Since Walmart can’t help the customer in any way, shape or form, the customer will do the obvious – make the decision based on other inputs and buy the product wherever it is cheapest, be that Amazon, the Dollar Store or elsewhere. Walmart only gets the sale – only deserves to get the sale – when it is cheapest. Since customers won’t pay the waste of its business model – massive distribution centers and the expense of vast brick and mortar stores – there is no one left to pick up the tab other than suppliers. Hence the strategy of pitting suppliers against each other.

This story, in a nutshell, describes just how economically dysfunctional big corporate thinking is. It also describes the huge opening lean companies have before them. These guys think pricing is driven by ‘whatever the market will bear’ rather than on the basis of value created for customers. They think customers are largely dim-witted sheep to be manipulated by marketing, rather than intelligent decision makers. They think supply chains are zero sum games and that profits derive from gaining the upper hand on either suppliers or customers, rather than from sharing in the benefits that come from creating superior value for end customers.
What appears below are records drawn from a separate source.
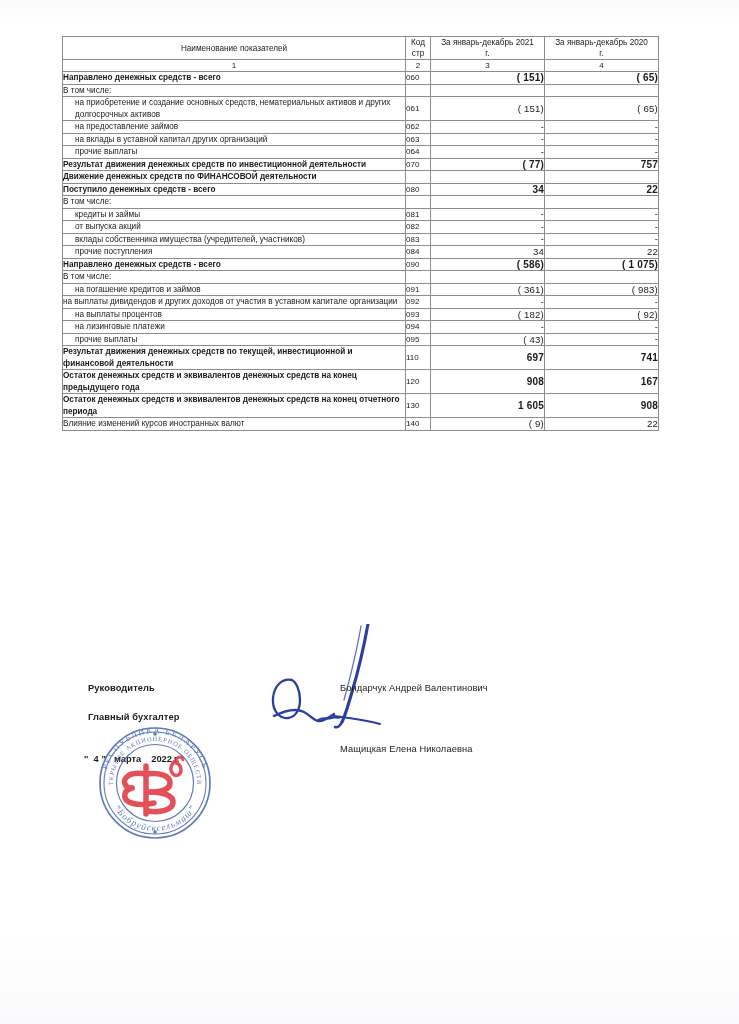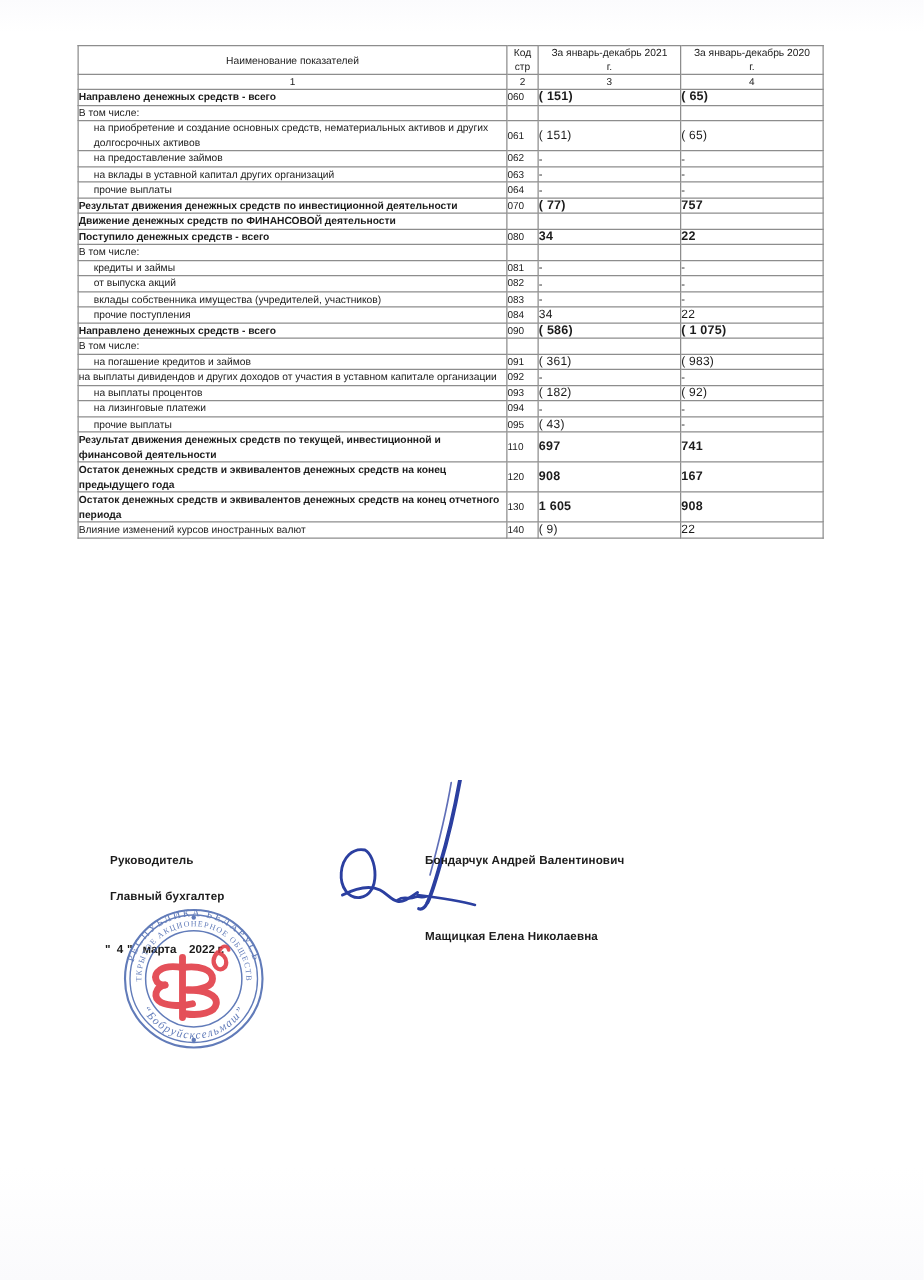--- a/index.html
+++ b/index.html
@@ -79,7 +79,7 @@
     font-size: 8px;
   }
   td.val {
-    text-align: left;
+    text-align: right;
     font-size: 9.6px;
     letter-spacing: 0.2px;
   }

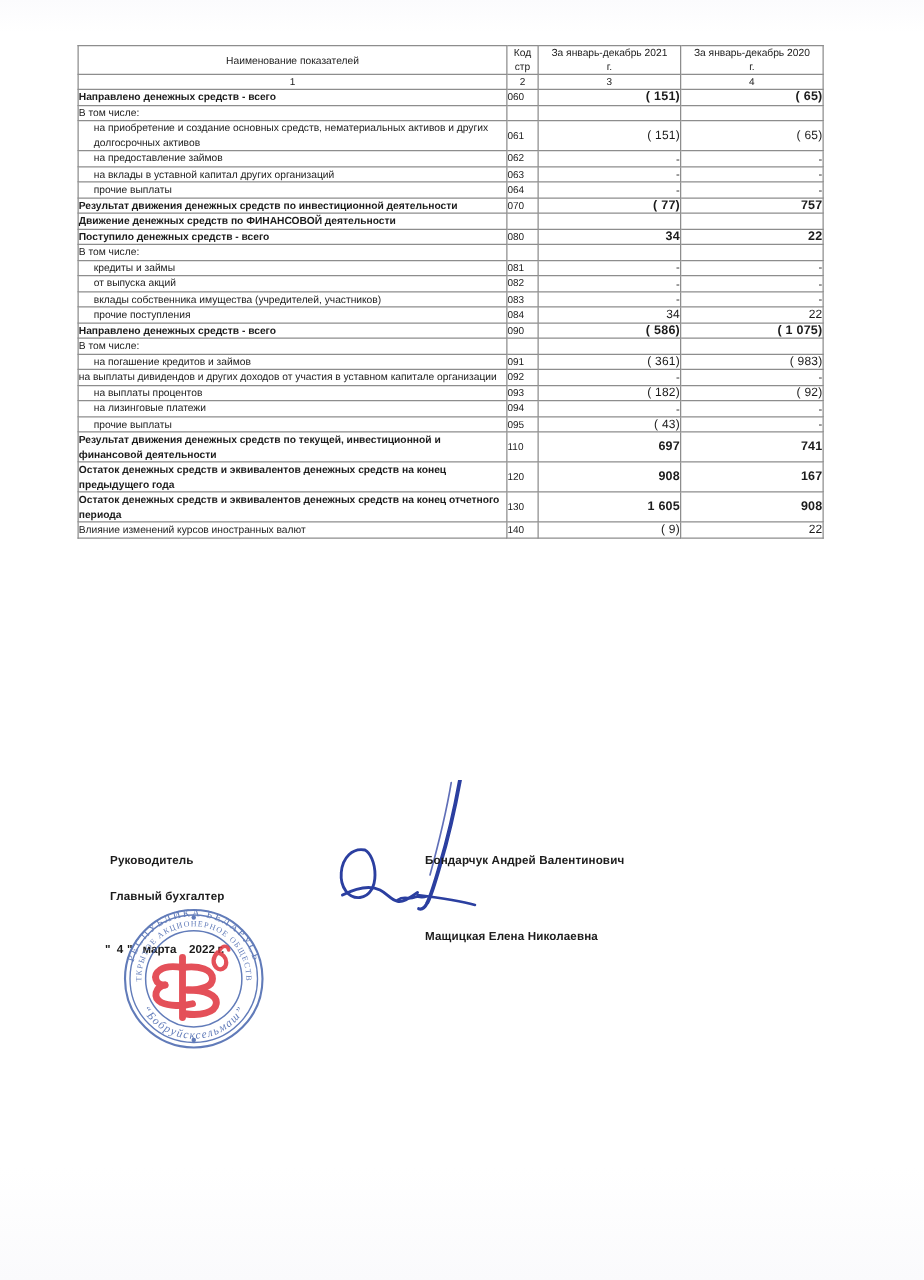--- a/index.html
+++ b/index.html
@@ -105,7 +105,7 @@
   .sig-name {
     position: absolute;
     font-size: 9.3px;
-    font-weight: bold;
+    font-weight: normal;
     letter-spacing: 0.1px;
     white-space: nowrap;
   }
What it all adds up to is opportunity. I have no idea how the laundry detergent business will shape up, but the downward slope of things for both Walmart and P&G will inevitably continue. Laundry soap will, sooner or later, end up in a Dollar Shave Club model or something similar in which someone out there – some lean producer keenly focused on value – will be making and selling some pretty good stuff without all of the bloat, waste and nonsense of the likes of Walmart and P&G. It will inevitably be provided by someone focused on customers; and by someone who has no respect for those fat, drunken brawlers and their outdated economics who have missed the point of lean thinking and the true power of the Internet entirely.